As pernas cruzaram. Não com a agilidade de antes. Os pés trôpegos registrando no chão de paralelepípedos um x, acusaram o golpe. A traição. Mestre Moa nunca levara uma rasteira, nem a cabeçada em seu peito o jogara contra o chão.
Mais dois passos, ainda na elegância do gingado ao qual se acostumara e Mestre Moa sentiu o sangue quente ferver-lhe nos olhos e no canto da boca. Ainda tentava reagir diante de tanta covardia. Porém, misturava-se ao negro da noite o agressor.
Brilhou pela terceira vez a lâmina do punhal contra a face da lua. E como se retardasse o passo ao encontro de seus ancestrais, Mestre Moa sentiu abrir-lhe um vão entre costelas. Não havia ainda se acostumado com a traição e sorria da fraqueza de seu oponente.

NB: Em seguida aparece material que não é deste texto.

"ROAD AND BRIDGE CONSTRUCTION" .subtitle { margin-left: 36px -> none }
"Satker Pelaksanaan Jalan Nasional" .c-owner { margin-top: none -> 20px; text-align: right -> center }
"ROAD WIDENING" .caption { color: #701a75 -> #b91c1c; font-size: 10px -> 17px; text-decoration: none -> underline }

Tentava lembrar dos avisos dos Orixás, a última benção de seu Pai de Santo, do carinho de sua mãinha ainda a lhe estender a caneca de lata com o café ralo e quente nas manhãs antes de descer ao Pelourinho vender as fitinhas de Nosso Senhor do Bonfim aos turistas.
Mestre Moa, sorriso branco, dentes escancarados à vida, descia com pernas ligeiras as ladeiras e os becos de Salvador. Agora sentia que as pernas lhe faltavam, os dentes tinham uma fina película vermelha das dores, das perdas que começaram há alguns séculos ao pisar a Bahia de todos os Santos.
Quarto golpe e Mestre Moa sente abrir-lhe nova boca em suas costas. O branco das costelas, ainda mostra o negro rijo que fora, palmeira que verga e luta contra o vento, contra o Judas novo que não fora malhado no sábado de aleluia.
Não devia ter-lhe virado as costas. Procurava agora os olhos do agressor que lhe abria novo talho no corpo. Justo ele, corpo fechado nas encruzilhadas, dera as costas ao destino fatídico. Mestre Moa ainda tentava ouvir a voz de seus ancestrais e estendia as mãos a pegar a cesta de doces das mãos de sua mãe a lhe sorrir.
Mestre Moa não vê mais a noite. Nova facada entra-lhe no corpo e um sol sorri-lhe quente e forte, banhando-lhe o rosto, trazendo tempos remotos de uma África perdida. Sente o seio quente e morno daquela que lhe dera os peitos nos primeiros dias, em que ainda sem dentes, dera seus primeiros sorrisos ao sol de Salvador.
Mestre Moa desce a ladeira, digno em seu talhe de negro forte, sedutor, serpente negra a enlaçar as negras, mulatas e brancas que lhe assanhavam o sangue nos primeiros dias da juventude.
O mestre capoeira vira-se ao receber nova facada. O agressor não pode entender o sorriso, o brilho ainda preso aos olhos como se tivesse visto ângoro.
O agressor foge, derrama-se pelas ruas de Salvador covardemente e Mestre Moa entregue ao seu ritual de passagem, dança trôpego e ri, ri um riso de anos, de séculos, de alegrias de quem viu este mundo com dignidade e é recebido agora no centro de um terreiro, numa festa gigante de capoeiristas e Orixás a dançar indiferente ao destino marcado na ponta da faca.
Mestre Moa não sangra mais e ri, seu riso é branco como sua camisa branca de domingo e suas sandálias de couro costuradas por sua mãe. Mestre Moa é eterno e o agressor é só um covarde com um punhal na mão e a gargalhada de Mestre Moa a soar-lhe nos ouvidos pela noite negra de Salvador.